Les SMMO possèdent un centre de fer binucléaire ponté par des liaisons µ-oxo et carboxylate où se déroulent la réduction de l’oxygène et l’hydroxylation du méthane. Une protéine de sulfure de fer et une flavoprotéine transportent les électrons du NADH via les cofacteurs FAD vers le site actif de l’hydroxylation. Il convient de mentionner qu’en plus des sMMO qui contiennent un centre diironique ponté par un atome d’oxygène, il existe également des pMMO qui utilisent du cuivre dans leur site actif. Bien que certains proposent que les pMMOs utilisent aussi le fer. Les structures des deux protéines ont été déterminées par cristallographie aux rayons X. La mieux caractérisée est l’hydroxylase (MMOH) qui fait partie des sMMOs. Lorsqu’on l’étudie par cristallographie aux rayons X, on peut observer deux états différents : le MMOHox et le MMOHred. Dans le cas du premier, chacun des centres du fer est hexacoordonné, ponté par un ion hydroxyde, un ligand bidenté Glu γ-éthyl carboxylate et une molécule d’eau. Dans le cas de MMOred, les centres de fer changent d’état de coordination à 5 et c’est ainsi que le cluster de dioxygène est activé.

Importance biologiqueEdit

La réaction réalisée par les MMO est la première étape de la voie métabolique des bactéries méthanotrophes qui consomment du méthane comme seule source de carbone et d’énergie.

Sous-unité pMMO

La sous-unité pmoA (27 kDa) de la pMMO est le marqueur génétique le plus couramment utilisé pour la détection des méthanotrophes, car cette forme de méthane monooxygénase est présente chez presque tous les méthanotrophes.

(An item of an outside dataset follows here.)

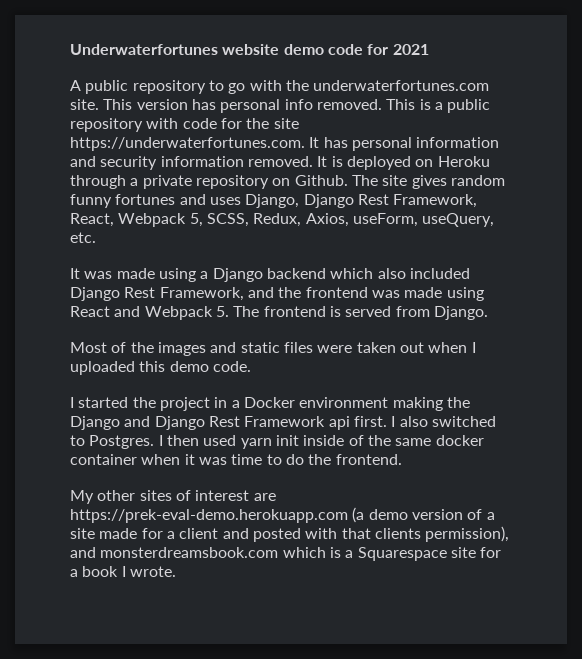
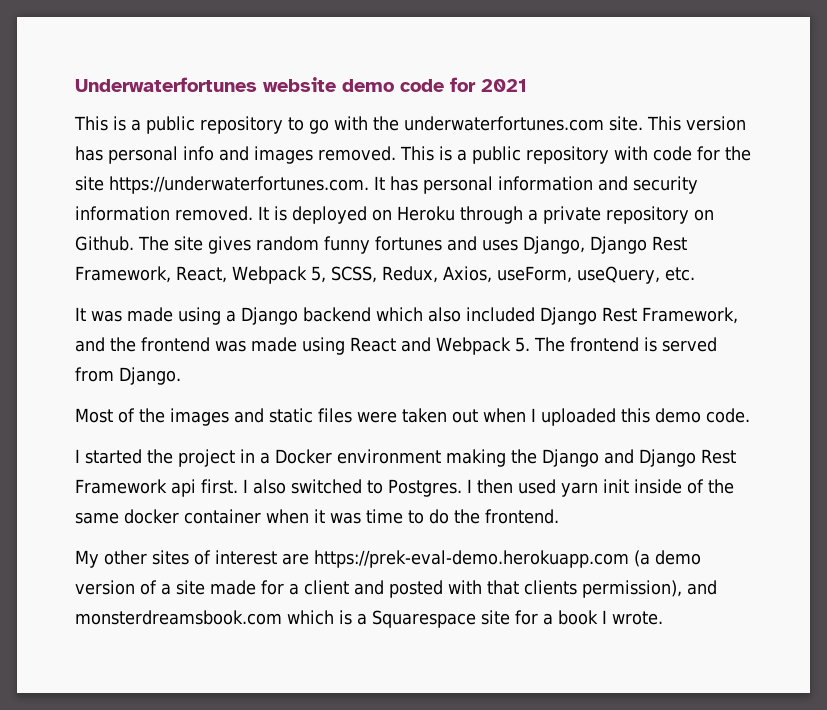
- A public repository to go with the underwaterfortunes.com site.
+ This is a public repository to go with the underwaterfortunes.com site.
- This version has personal info removed.
+ This version has personal info and images removed.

Jusqu’à une date relativement récente, on pensait que les méthanotrophes étaient capables d’oxyder le méthane uniquement à des concentrations supérieures à celles trouvées dans l’atmosphère, cependant un second opéron a récemment été découvert chez certains méthanotrophes de type II qui leur permet d’oxyder le méthane à des concentrations égales ou inférieures à celles trouvées dans l’atmosphère. Cela est dû au fait qu’ils codent pour une isoenzyme de type pMMO différente.